Writing for The Telegraph, Vaughan recalls how he narrowly missed being in Mumbai on Wednesday: "This week I was due to be in Mumbai with the rest of England's high performance squad. It was only at the last minute that our training camp was switched to Bangalore. I don't know why it was switched but we could have been there in one of those hotels when they were attacked."
Vaughan, who refers to some of his close escapes from terror in Asia in recent years, says the Mumbai strikes is the closest miss for him. "All our white Test kit is in one of the rooms at the Taj Mahal where one of the sieges has been going on: all our pads and clothes for the Test series, and our blazers and caps and ties. All the stuff was deposited there after England's two practice games in Mumbai at the start of this tour. That's how close the danger is."
On Wednesday night, around 11.15 pm, Vaughan and his colleagues were in the room of head coach David Barnes in the Bangalore stadium. They were talking about a replacement for pacer Stuart Broad who had been pulled up with a hamstring when they got a phone call.
"Then a few minutes into this meeting the phone rang in David Parsons room and it was our liaison man ringing to say 'Mumbai has been bombed'. We switched the TV on, and saw the Taj where I've spent so many nights and the Oberoi where I've spent so many evenings."
On Thursday morning he got several calls from family and friends in the UK asking about his well-being.

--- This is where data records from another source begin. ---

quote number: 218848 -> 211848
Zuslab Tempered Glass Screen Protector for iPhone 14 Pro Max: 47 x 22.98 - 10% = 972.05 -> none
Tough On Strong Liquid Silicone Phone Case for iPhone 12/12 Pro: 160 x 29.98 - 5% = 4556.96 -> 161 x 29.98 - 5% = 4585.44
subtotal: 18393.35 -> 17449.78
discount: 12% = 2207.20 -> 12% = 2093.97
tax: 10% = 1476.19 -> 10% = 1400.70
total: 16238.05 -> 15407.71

Vaughan was happy not have been in Mumbai and was sure there would not be any such threats in Bangalore. But he was wrong.
"I didn't think we were under threat in Bangalore, and history to date says cricketers are safe. But our security man said we couldn't go in our England kit to the hotel where we eat 60 yards across the road from the stadium, and we'd have to go in cars, we couldn't walk. We were told we couldn't go to any of the hotels in Bangalore that westerners use."

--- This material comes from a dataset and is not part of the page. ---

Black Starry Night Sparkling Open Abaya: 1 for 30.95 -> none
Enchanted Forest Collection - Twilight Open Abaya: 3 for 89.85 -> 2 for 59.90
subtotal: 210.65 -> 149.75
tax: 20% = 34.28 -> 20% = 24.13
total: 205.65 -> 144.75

Terror is getting closer to cricket, he feels. He recalls watching on TV a few weeks ago as the lorry-full of bombs went off at the Marriott hotel in Islamabad, where England were due to stay for the Champions Trophy, and "thinking crikey, it's getting close".
Vaughan was also in India during the series towards the end of 2001, less than a couple of months after 9/11. "We had a couple of SAS guys with us, and police escorts even if two or three of us went out to dinner. There were metal detectors at the hotel entrance and on the players' corridors. Our last two tours of Sri Lanka have seen some pretty intense security too. But nothing happened, nothing on the scale of the tragedy in Mumbai."